Juneau offered more shore excursions that we wanted to do than any other port, and our ship spent the least time there. We wanted to see a glacier up close. Our first choice would have been dogsledding, but to do any real dogsledding out on the ice and snow of a glacier involved taking a flight that for the three of us would have cost more than our entire cruise. The less expensive dogsledding tours weren’t real dogsledding at all, but wheeled sleds on dirt trails, on the dog’s summer exercise and training type sleds. We could have taken a bus tour to Mendenhall Glacier, and probably would have, but then we came across a brochure about a scenic river raft trip.
“See Mendenhall Glacier from the water,” it proclaimed, conjuring up visions of rafting among the icebergs below the glacier, looking up at a towering mass of ancient ice overhead. That sounded like a much more fun way to see the glacier than a bus tour. We also couldn’t resist buying tickets for the Mount Roberts Tramway, as they did not cost very much. We hoped to have time to use them, figuring we definitely wouldn’t have time to wait in line for them when we got done with the raft trip. And the person at the shore excursion desk did say we could return them if we didn’t use them.

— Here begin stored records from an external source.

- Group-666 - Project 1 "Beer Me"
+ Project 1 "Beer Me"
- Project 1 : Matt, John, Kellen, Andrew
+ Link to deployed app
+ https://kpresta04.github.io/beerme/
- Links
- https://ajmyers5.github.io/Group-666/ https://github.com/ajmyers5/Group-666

The Norwegian Sun was one of the bigger boats touring around Alaska at the time. We saw a Princess boat or two about the same size at some of the ports, but everything else looked considerably smaller. Juneau had a dock a short distance from town for the larger ships like ours. Shuttles ran back and forth to town. We got on the bus for the raft tour. It stopped in town to pick up some more guests from the smaller Holland America boats docked right at the base of the tram in the touristy part of town. That’s where the shuttles go, the driver explained, in case anyone wanted to get off there after the tour.
At this point in time, Sarah Palin was still governor of Alaska, after her failed attempt to win the vice presidency. As we drove past the governor’s house, the tour guide made a point of saying that in Alaska governors are real people and live in a house like everyone else. A nice house, but they don’t get a mansion.

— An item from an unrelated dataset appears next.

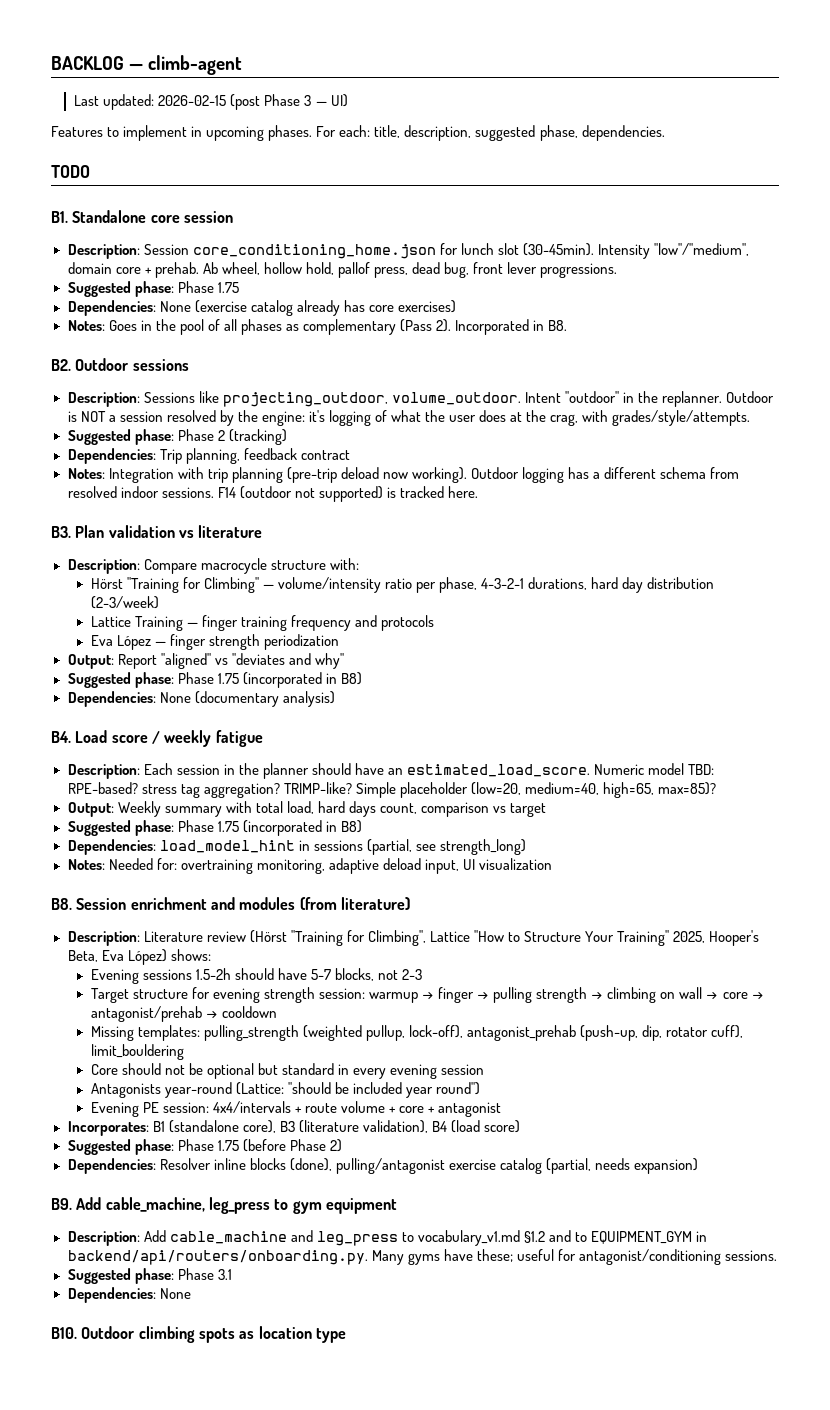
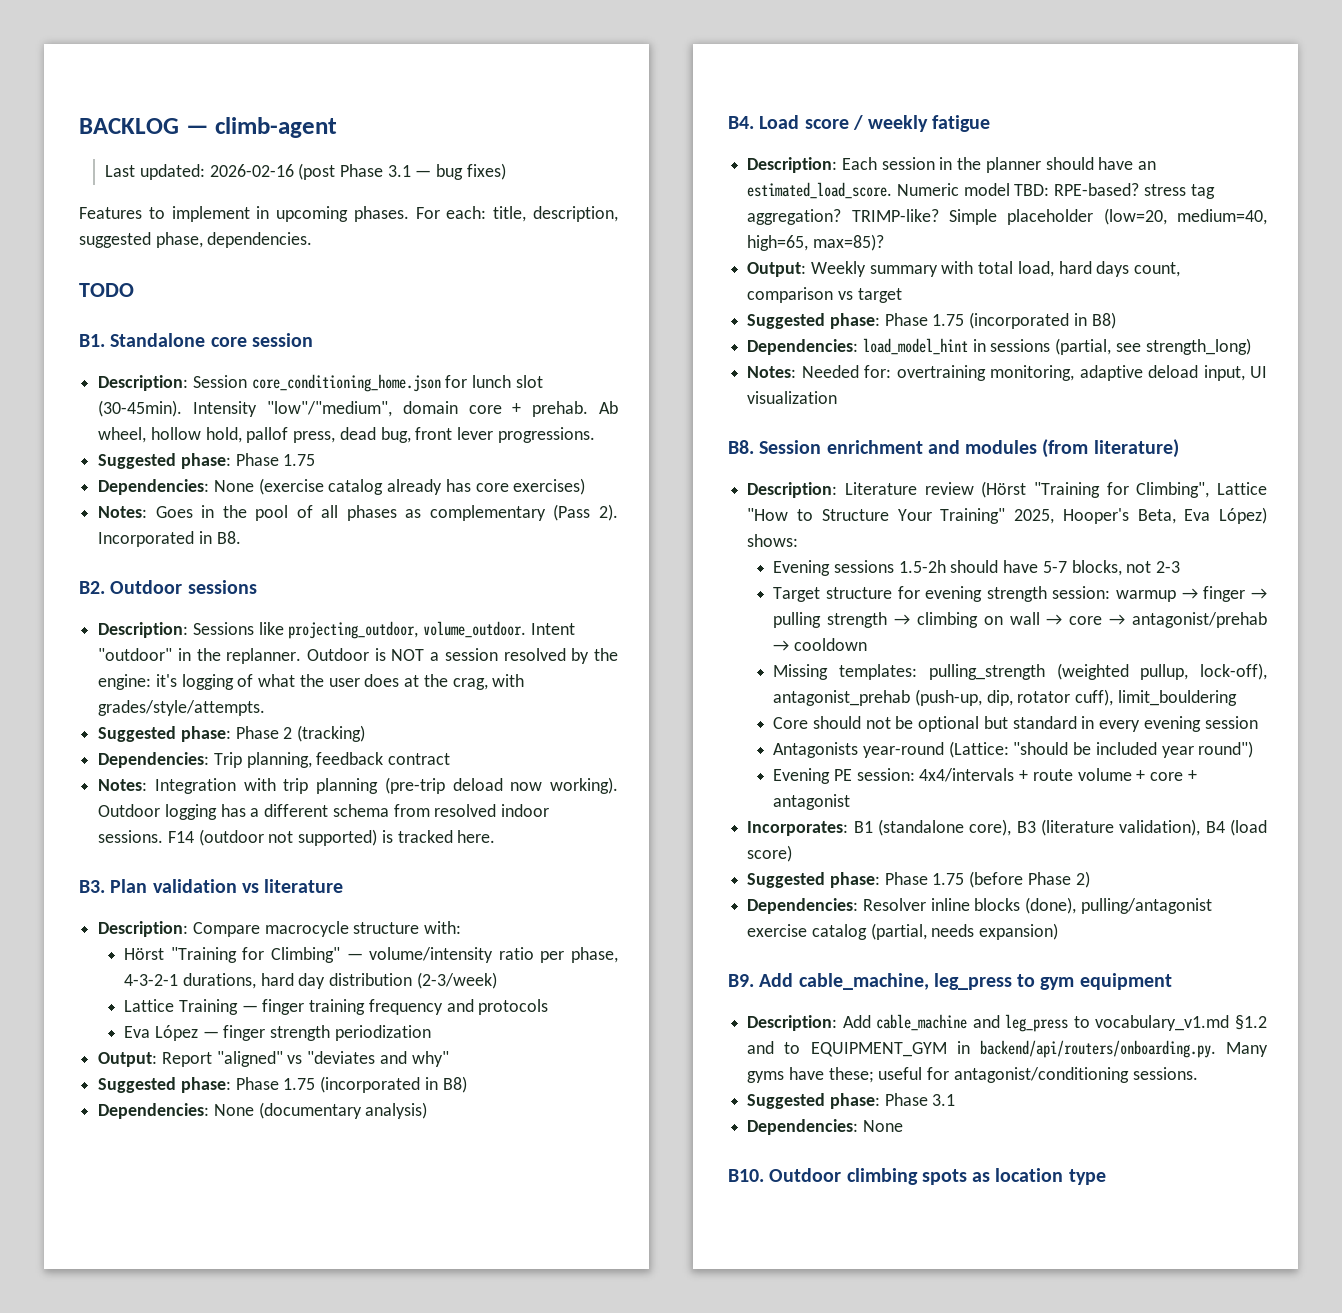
- Last updated: 2026-02-15 (post Phase 3 — UI)
+ Last updated: 2026-02-16 (post Phase 3.1 — bug fixes)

“Traditionally,” the guide said, “They’ve always kept chickens in the back yard at the governor’s house. They’re gone now though. Shortly after the lost election Sarah Palin had a big party and invited all sorts of people from town. She served up chicken cooked in a variety of ways. When asked why she had all the chickens killed she replied that she couldn’t get any peace and quiet with them all out there saying Ba-ROCK, Ba-ROCK all the time.”
I have no idea if there was a shred of truth to this, but it definitely made a good story to tell a busload of tourists, most of whom had never seen Alaska before.
The bus pulled up on the shores of a frigid lake sparkling in the sunshine, where everyone donned rubber boots and rain suits. Rain or shine, raingear is standard attire for the raft trip. We walked down to the beach where the guides divided people into groups for each of the waiting rafts. Off in the distance, we could see Mendenhall Glacier, a large white speck on the hillside. When asked if we would get better views later, they said no, this is the only place we see it at all.
The lake did have some bergy bits floating around, but nothing large enough to consider an actual iceberg. Up until this point, all the shore excursions we had ever taken had always met our expectations. This was the first time we encountered exaggeration in the description. It’s not an isolated thing though, on a later cruise on a different cruise line I took an excursion that downright lied about what to expect. One would think they would tell the truth because customers who get the excursion they intended to purchase leave happy, customers who don’t leave disappointed. And they tell other people.
It’s not that we didn’t enjoy the raft trip, because we did. It’s just that we went to Alaska with glaciers in mind, and now had passed on our opportunity to see one up close. I felt a bit guilty about this because this was my pick on the excursions. We did learn that rather than taking a ship’s bus tour to the glacier, a person could just catch a bus to the glacier from the town square sort of place where we picked up the Holland America passengers. Far cheaper that way.
Unlike a white water raft trip I took later, on this scenic float the guide did all the rowing. On the white water trip everyone had a paddle. On this float the guide had a set of oars. The rest of us just got comfortable and enjoyed the view. We saw swallow nests in the side of a cliff with swallows flitting about, and eagles flying around overhead. The guide talked about the native fauna and flora of the area. He explained that for the most part they navigate around fallen logs and things to keep the river as natural as possible.
During the mostly smooth ride, we did hit one small patch of minor riffles. Justin was very disappointed that it didn’t get wilder. He probably didn’t know the difference between scenic float and white water rafting when we chose a raft trip, although had it gotten too wild he wouldn’t have liked that either.
At a bend in the river, we came to a wall of cars. Apparently at some point in the past, Juneau had issues both with an eroding riverbank and nowhere to put junk cars. They thought they’d solve both problems by using the junk cars to buffer the riverbank and keep the water from eating it away. Now though, they’ve had some environmental problems with the car bend. It did make something pretty interesting to see along the way though.
At the take-out point we had a snack and traded our raingear and boots for our shoes. The bus took us back to the town square just in time for a brief ride on the tram.